The
other night as The Boy and I were laying in bed cue sexy music, he
turned to look at me as if to say „I love you more than anything
else and I promise to do all the dishes in our new apartment“ and
yet what he actually said went something like this: If being
transgender is socially acceptable, why isn't being transracial
accepted? Because it's the same thing if gender and race are constructs.
I can only assume that
this sentence was either due to a spontaneous and quickly-remified
speech impediment and that he will actually be in charge of dish
washing in our new place, or a sly torture attempt to ruin any
chances I had at getting a good night's sleep. I'm going to assume
the former – but it has played on my mind since then and so I will
answer his question as best I can.
Because white people.
Done.
Ok maybe that wasn't a
complete answer– but that is what it comes down to. Now I know some
people are going to get up in arms over this and just trust me, I
will explain myself – just let me get to that.
First
up: Transracial has traditionally been used to describe children
whose race doesn't align with that of their adoptive parents.

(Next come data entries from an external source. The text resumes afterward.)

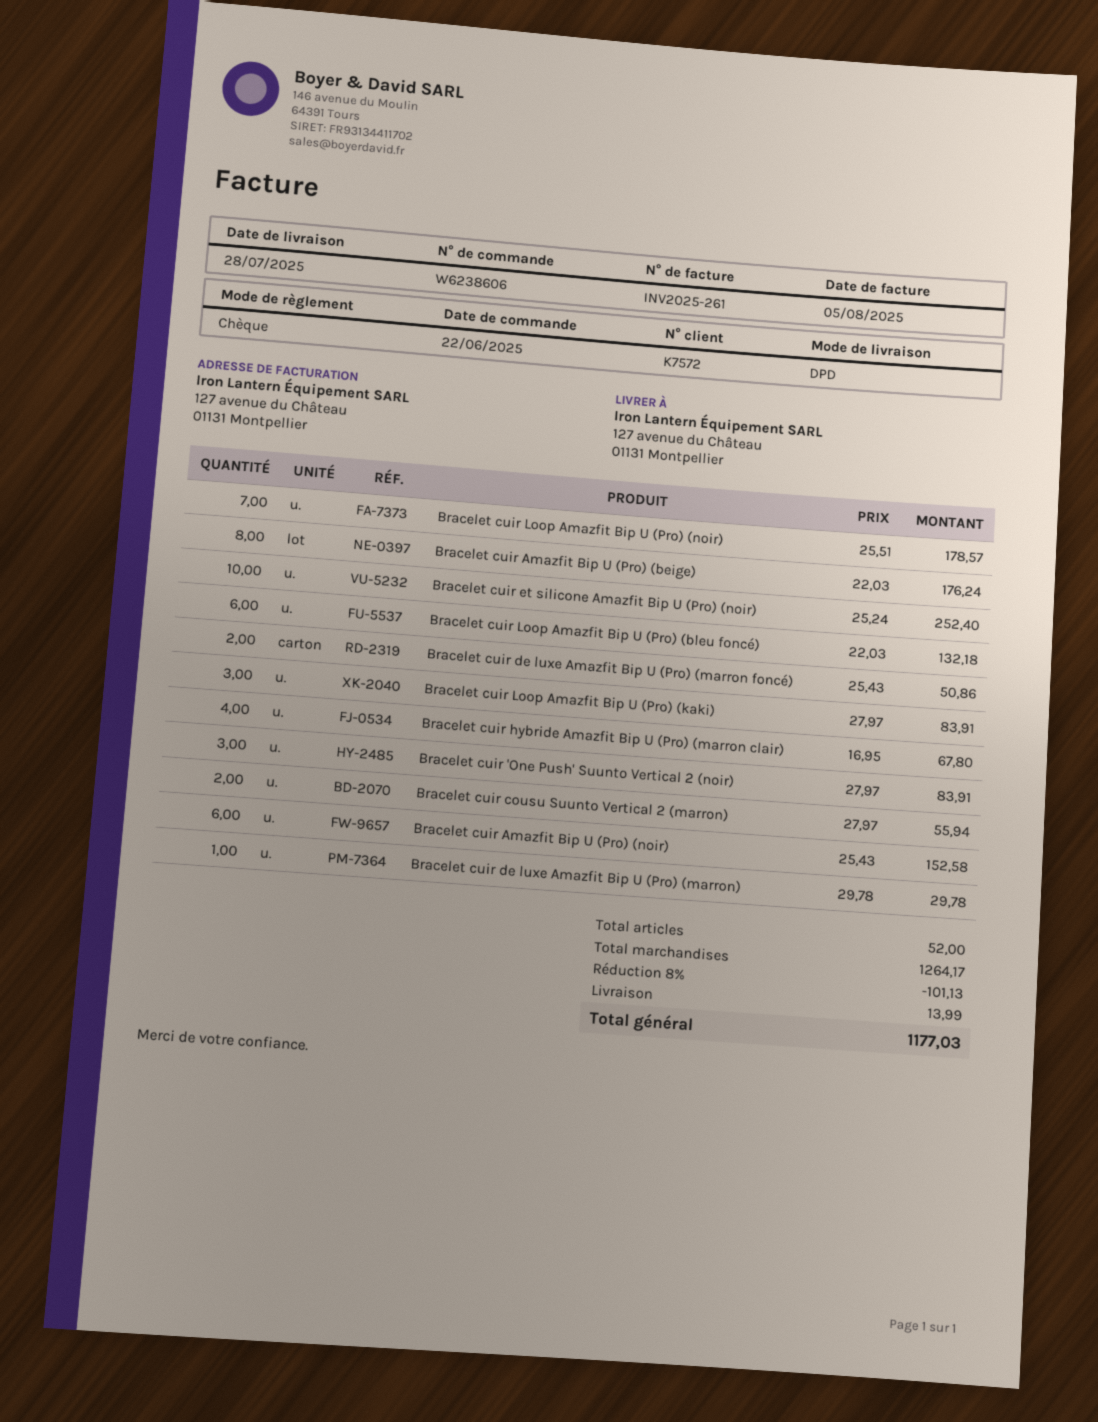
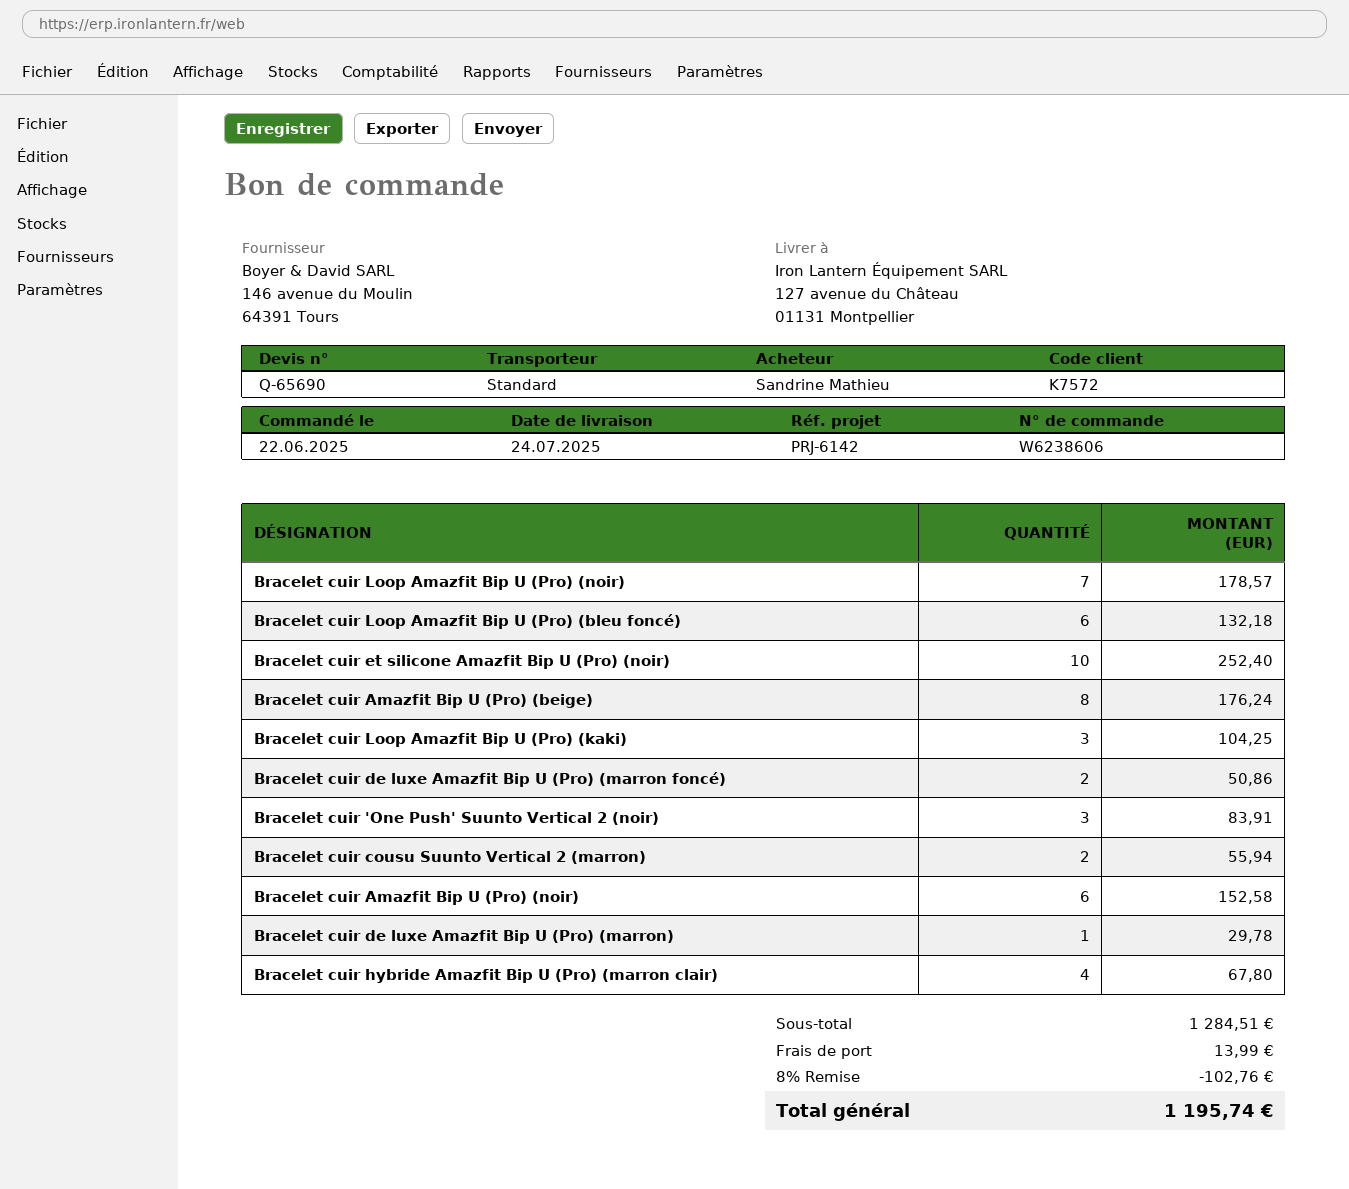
delivery date: 2025-07-28 -> 2025-07-24
shipping method: DPD -> standard
Bracelet cuir Loop Amazfit Bip U (Pro) (kaki): 3 for 83.91 -> 3 for 104.25
subtotal: 1264.17 -> 1284.51
discount: 8% = 101.13 -> 8% = 102.76
total: 1177.03 -> 1195.74

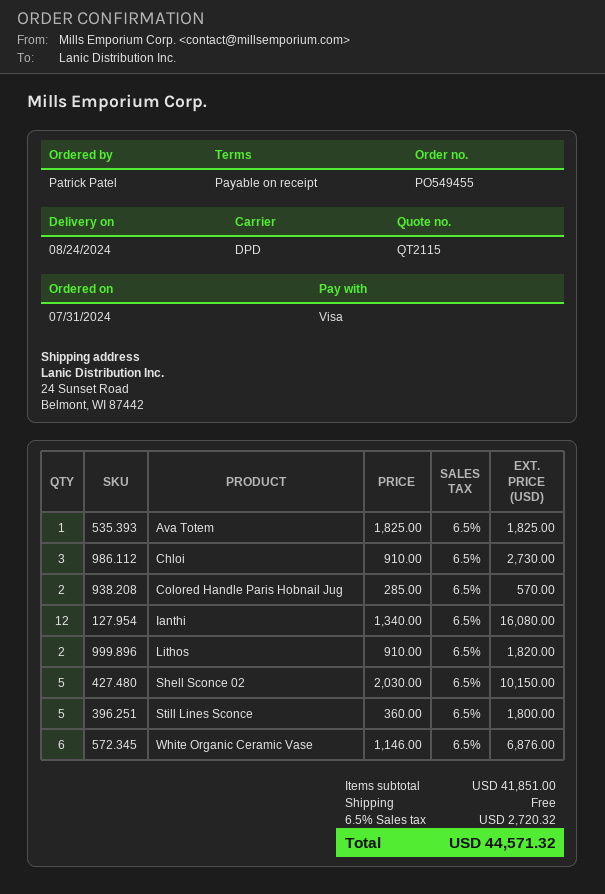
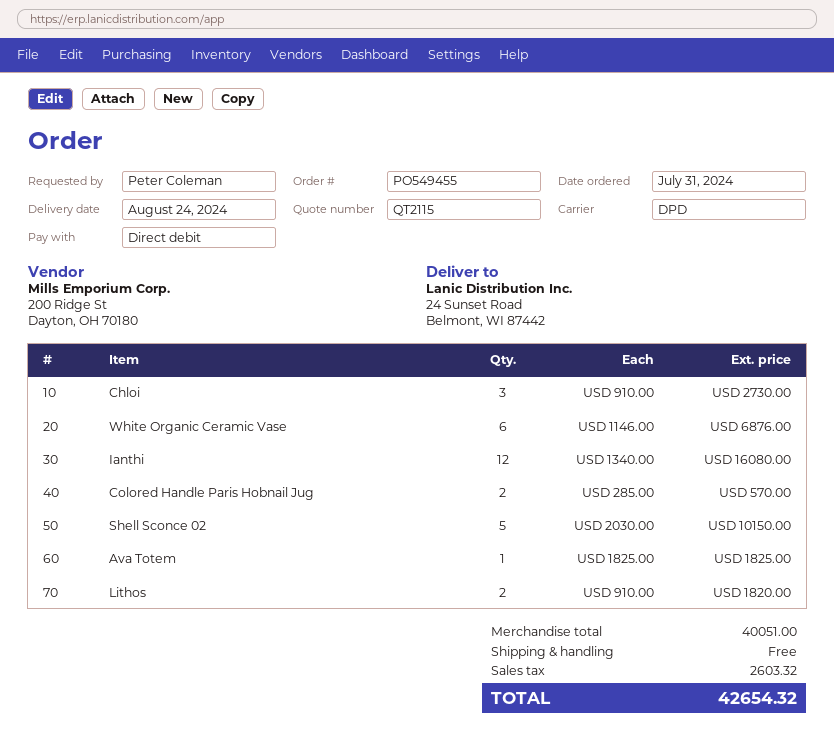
ordered by: Patrick Patel -> Peter Coleman
payment method: Visa -> direct debit
Still Lines Sconce: 5 x 360.00 = 1800.00 -> none
subtotal: 41851.00 -> 40051.00
tax: 2720.32 -> 2603.32
total: 44571.32 -> 42654.32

Dictionary.com however– which is to the Oxford or Cambridge
dictionary as WebMD is to a doctor – defines it as
„involving or between two or more racial groups.“
So, depending how strictly we view race and how far you are willing
to look back: Almost everyone could count themselves as transracial
by that definition.
However,
that didn't answer our question. In order to explain why transgender
and transracial are not the same thing to The Boy, I used basic
feminist (oooh the F word!) theory, as did he: Gender and race are
constructs. What he forgot to add is that a construct needs a central
point, something to compare everything to. For gender – men are
this central point and women, transgender people and people who don't
identify with any particular gender are therefore
'the others.' For race, white people make up this central point,
meaning anyone that is less than white cannot be considered white.
Enough theory for today!
So let's put this into
perspective with some examples from both sides of the argument:
- Children born to parents of two different racial backgrounds will never be considered white even if one of their parents is and they identify as such. Obama is an excellent example of this. He was raised by his two white grandparents and white mother and had little contact to his Kenyan father – and yet his main claim to fame in years to come will probably be as the first black president.
- On the other hand, many children of native people all throughout the world were stolen from their homes during the 19th and 20th centuries in order to re-educate and raise them in an anglicized environment – in other words – to make them white. But this didn't actually make them white, these children would not grow up to be recognised by society as white, even if they personally saw themselves that way.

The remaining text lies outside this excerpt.